→ **What you should do**
Pick out the lines below that contain the string "mocked" and copy them all.

○ ○ ○ ○

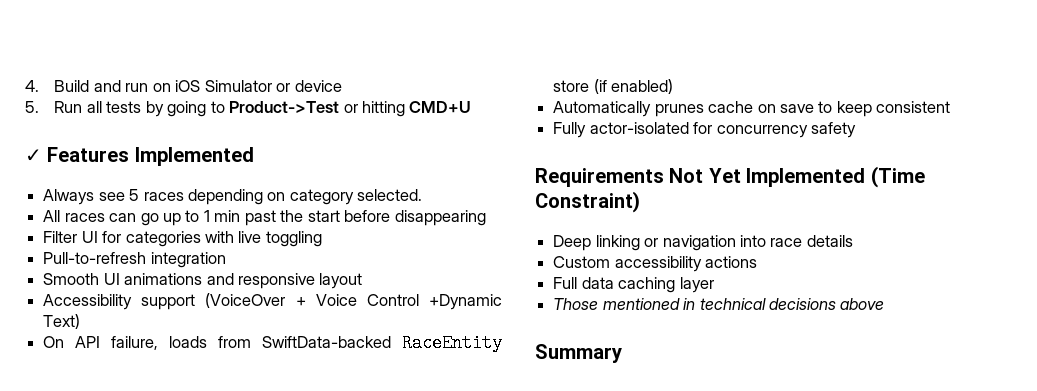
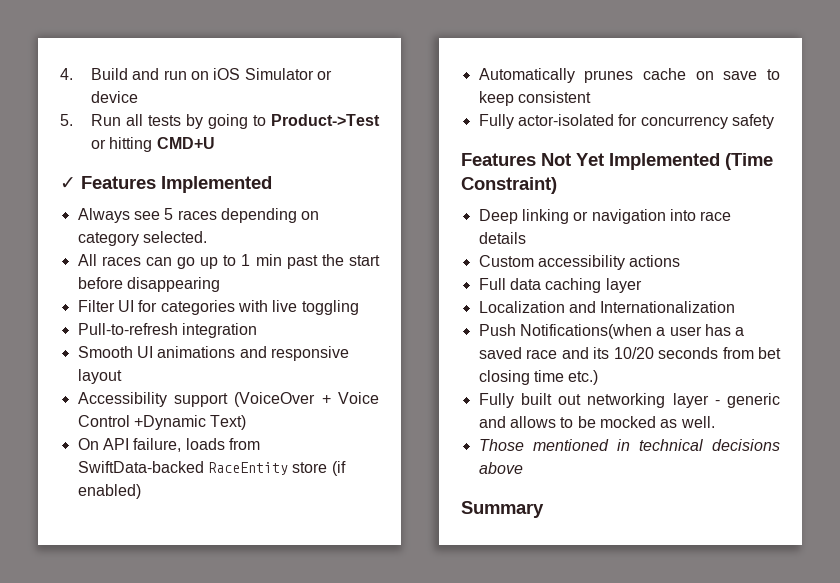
- Requirements Not Yet Implemented (Time Constraint)
+ Features Not Yet Implemented (Time Constraint)
+ Localization and Internationalization
+ Push Notifications(when a user has a saved race and its 10/20 seconds from bet closing time etc.)
+ Fully built out networking layer - generic and allows to be mocked as well.

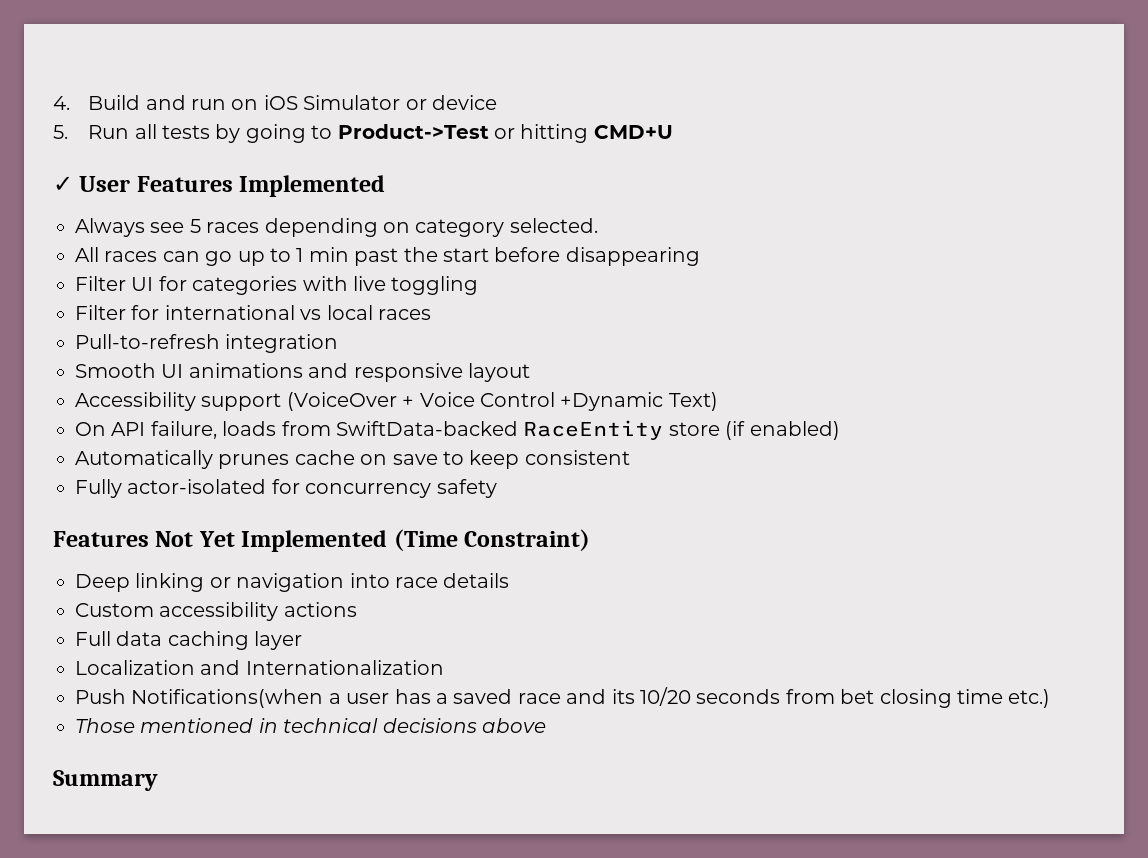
- ✓ Features Implemented
+ ✓ User Features Implemented
+ Filter for international vs local races
- Fully built out networking layer - generic and allows to be mocked as well.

○ ○ ○ ○

→ **Result of this exercise**
+ Fully built out networking layer - generic and allows to be mocked as well.
- Fully built out networking layer - generic and allows to be mocked as well.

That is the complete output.